Installation of ROCm and Tensorflow on Ubuntu 20.4.1 LTS for Radeon RX580

This guide was updated as of 25.01.2021 due to new version of tensorflow-rocm being incompatible.

This guide will show you how to set up your clean Ubuntu 20.4.1 LTS OS to be ready to run Tensorflow projects, using ROCm to take advantage of the power of your RX580 graphics card (or any gfx803) in a tested, easy and fast way (It should work on other supported Ubuntu versions and other graphic cards too, with only slight changes).

It is basically a resume of the official guide by AMD, and the unofficial guide by Mathieu Poliquin. I highly recommend to check those links, in order to understand what you are doing and why.

There is another important thing to notice: In this guide we downgrade ROCm to 3.5.1 since there are some bugs in posterior versions which have not been fixed yet, not at all (bugs: 1, 2). In the case you have a newer version already installed, you will need to remove it first.

Lets get started!

Remove ROCm (you can skip this step if you don't have ROCm installed)

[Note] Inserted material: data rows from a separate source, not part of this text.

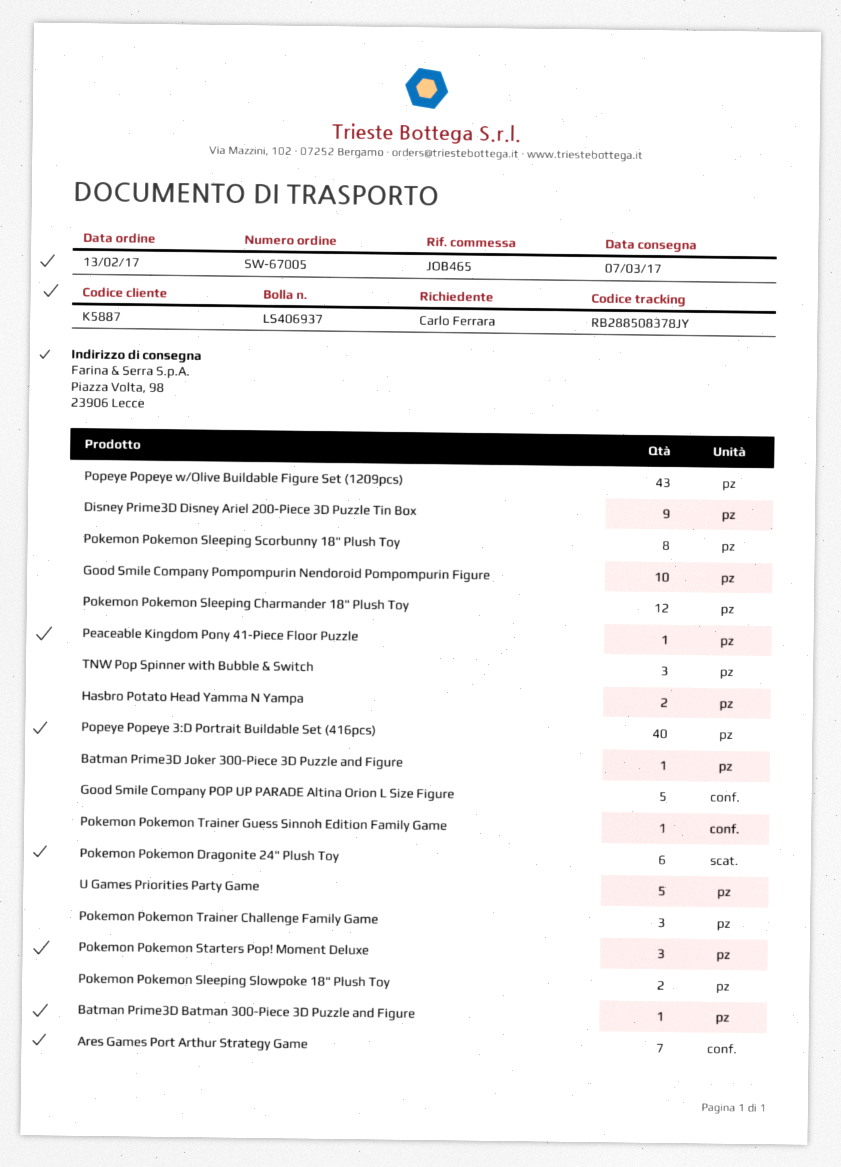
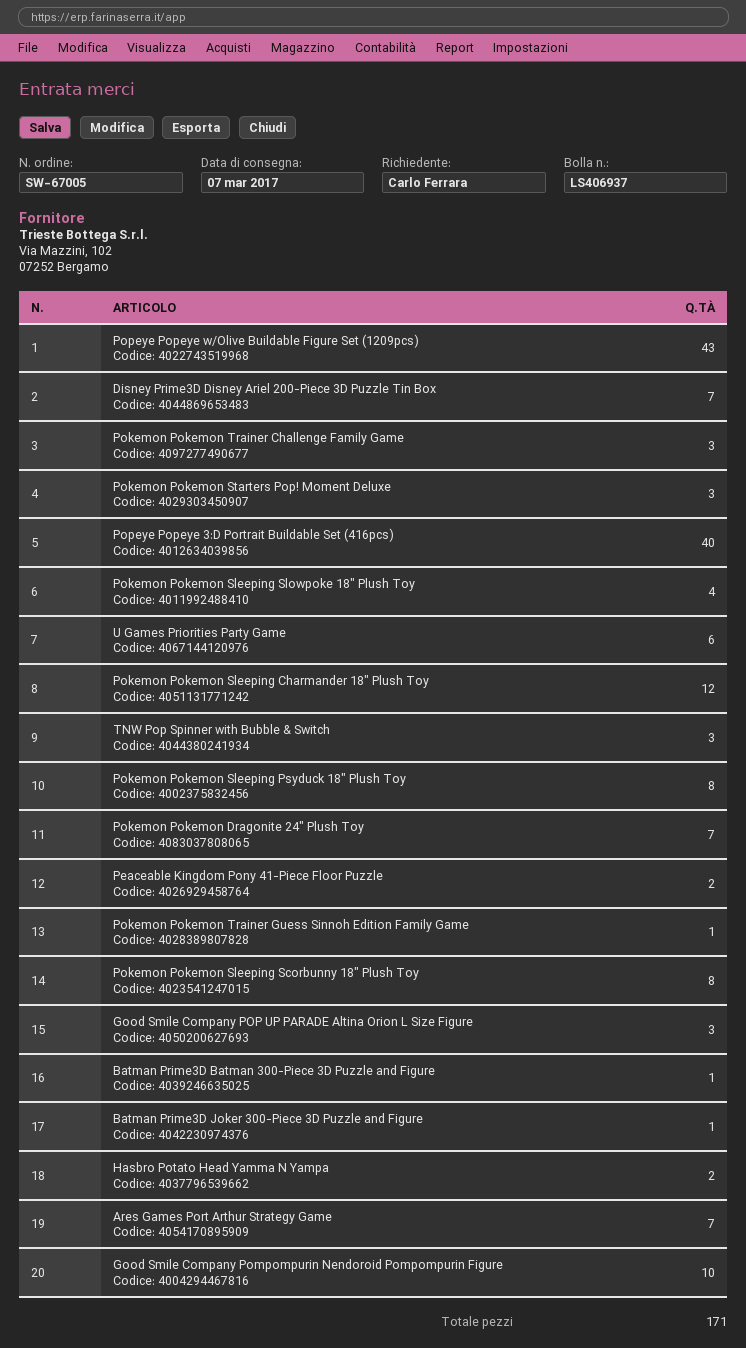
Disney Prime3D Disney Ariel 200-Piece 3D Puzzle Tin Box: 9 -> 7
Peaceable Kingdom Pony 41-Piece Floor Puzzle: 1 -> 2
Good Smile Company POP UP PARADE Altina Orion L Size Figure: 5 -> 3
Pokemon Pokemon Dragonite 24" Plush Toy: 6 -> 7
U Games Priorities Party Game: 5 -> 6
Pokemon Pokemon Sleeping Slowpoke 18" Plush Toy: 2 -> 4
Pokemon Pokemon Sleeping Psyduck 18" Plush Toy: none -> 8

  1. sudo apt autoremove rocm-dkms
  2. Make sure that all packages are removed under /opt/rocm-xxx
  3. Check sudo dpkg -l | grep hsa (replace hsa with hip, llvm, rocm and rock). Make sure that all packages are removed with sudo apt purge . I recommend to do the same for any other additional packages (if you installed anything explicitly). I have occasionally removed the GUI for Ubuntu, so be careful!
  4. Reboot the system

P.S. It's preferrable to do a fresh Ubuntu reinstall instead of removing ROCm - strange bugs may occur.

Install ROCm 3.5.1

sudo apt update
sudo apt dist-upgrade
sudo apt install libnuma-dev
sudo reboot
  • These commands also upgrade the kernel. Unfortunately, ROCm needs specific kernel to run on (5.4.0-42-generic). To downgrade your kernel:
    1. Reboot the computer. In GRUB menu select "Additional options for Ubuntu" and select "Boot with kernel 5.4.0-42-generic (This is the default one Ubuntu 20.04 LTS is shipped with). Also memorize all the other kernel versions from the entries of that menu (5.8.0 by the time of writing this article)
    2. Remove the newer kernels: sudo apt-get purge *5.8.0* (and/or any other versions except for the 5.4.0-42-generic)
    3. Reboot and check your kernel version with uname -r (it should be 5.4.0-42-generic)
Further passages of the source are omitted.